Everything you need to know about the 2018 Winter Olympics
AS test events start this week for the 2018 Winter Olympics, host Pyeongchang is facing the uncomfortable truth that it’s a place not many people have heard of. When it comes to name recognition, the isolated South Korean ski resort remains resolutely off-piste – and can also be confused with the North Korean capital, Pyongyang.
Promotional efforts aren’t being helped by news reports linking Pyeongchang to the snowballing corruption scandal engulfing South Korea’s President Park Geun-hye.
But organisers hope Pyeongchang’s profile will rise as it embarks on a fivemonth progam of test events starting with a snowboard World Cup competition this week.
Alpine skiing and figure skating are also among 26 competitions to be held at Olympic venues before the end of April, a hectic and challenging schedule for the hosts.
“The biggest challenge at the moment is how to promote the Games over the world, because this is a small place,” the head of the IOC Coordination Commission on Pyeongchang, Gunilla Lindberg, said last month.
“It’s not Rio de Janeiro and it’s not London,” Lindberg said. It’s also quite remote. Arrivals at South Korea’s main Incheon international airport face a 250-kilometre (155-mile) journey to the other side of the peninsula – a three-and-a-half-hour trip by car.
A high-speed rail link connecting Seoul and Gangeung – a coastal city some 40km east of Pyeongchang – is expected to open in July next year. Pyeongchang not Pyongyang Because of limited space in Pyeongchang, many athletes and spectators will stay in Gangeung, which is hosting the ice skating events.
The launch of ticket sales has been postponed until February, a year before the Games start, with organisers hoping for a recognition bounce from the busy winter schedule.
“Maybe it could be a bit easier if Pyeongchang was as well known as Seoul or Vancouver, but it’s not a major factor,” said You Jihyun, a spokesperson for the organising committee.
“The test events will be key in bringing the international winter sports fans’ attention to Pyeongchang,” You told AFP.
Organisers will also be hoping that no visitors make the same mistake as the Kenyan delegate to a UN conference held in Pyeongchang in 2014, who mistakenly flew to Pyongyang.
Landing without a valid visa, he was interrogated for five hours by North Korean customs officials and fined US$500.
To help people differentiate, provincial authorities have “re-branded” the resort as PyeongChang, with an upper-case “C”.
The IOC picked Pyeongchang as the Games host in 2011, favouring it over Munich in Germany and the French Alpine town of Annecy.
Total cost is estimated at 13.4 trillion won ($11.4 billion), with infrastructure accounting for 11.2 trillion won.

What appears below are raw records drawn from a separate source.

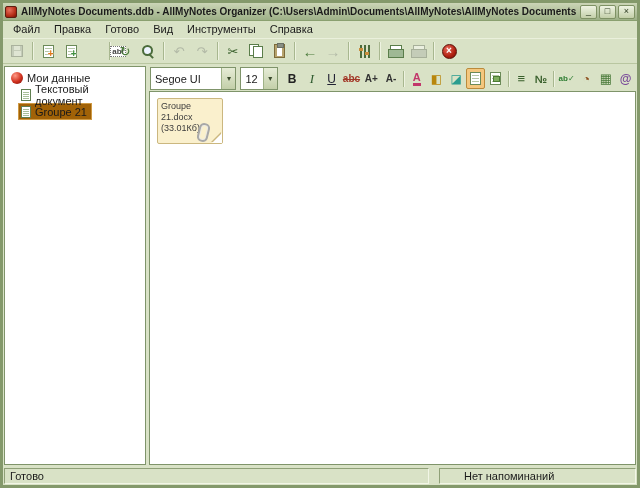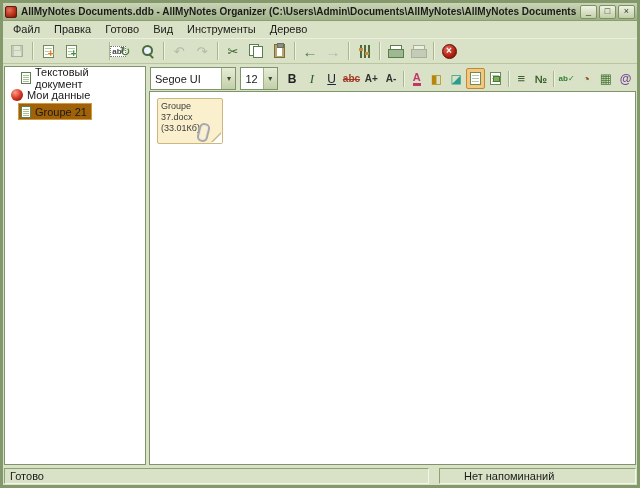"Дерево" span.menu-item { text: Дерево -> Справка }
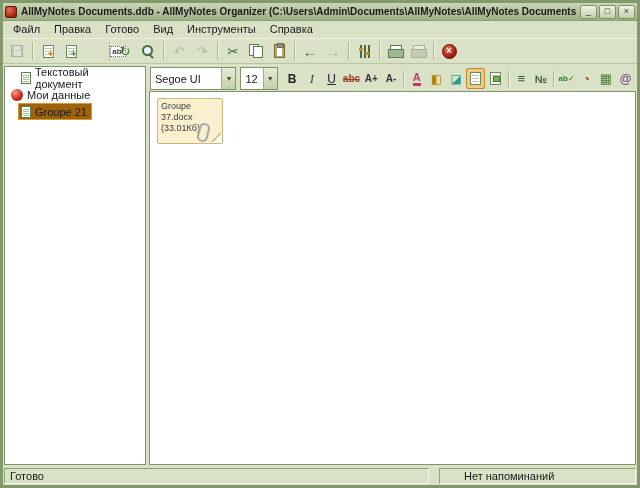"Текстовый документ" div.tree-item { order: before "Мои данные" -> after "Мои данные" }
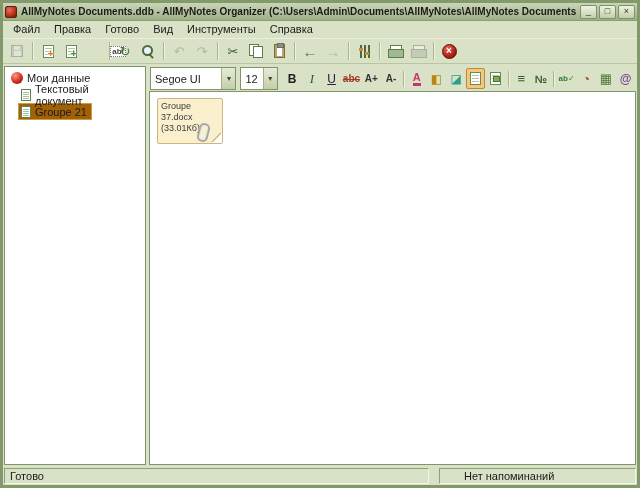"Groupe 37.docx" div { text: 37.docx -> 21.docx }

Initial preparations were dogged by construction delays and funding shortages, and things got so bad at one point that the IOC floated the possibility of moving some events to other countries such as Japan.
Corruption claims The situation turned around after Korean Air chair Cho Yang-ho took over as head of the organising committee in July 2014, bringing in some big corporate sponsors like Samsung and getting the infrastructure schedule back on track.
But Cho abruptly stepped down from the post in May – a surprise move explained at the time by a desire to focus on his ailing shipping business.
Allegations have since emerged that he was pressured to resign after refusing to award an Olympic contract to a firm linked with Choi Soon-Sil – a close friend of President Park who was formally indicted on November 20 on charges of coercion and abuse of power.
Cho has described media reports that he was forced out for refusing to help Choi as “90 percent correct” – but his successor, former trade minister Lee Hee-beom, has described them as exaggerated.
“We are confident that most of the tenders for Pyeongchang 2018 were handled through the public tender process, which cannot be affected by outside factors,” said spokesperson You.
Another key date for the organisers will come in January, when the US National Hockey League decides whether to shut down to allow players to compete in Pyeongchang.
NHL players have been a staple of the Winter Olympics since 1998 at Nagano, with the league taking a two-week mid-season break to let the world’s best players compete for Olympic gold.
Their absence would be a major blow to the prestige of the Games.
The slopes at Bokwang Snow Park will host aerials, moguls, cross, slalom, halfpipe and slopestyle events during the Pyeongchang Winter Olympics Games 2018.
Construction work was ongoing on November 9 at Gangneung Hockey Center, where the men’s ice hockey and women’s ice hockey finals will take place during the Pyeongchang Winter Olympics Games 2018.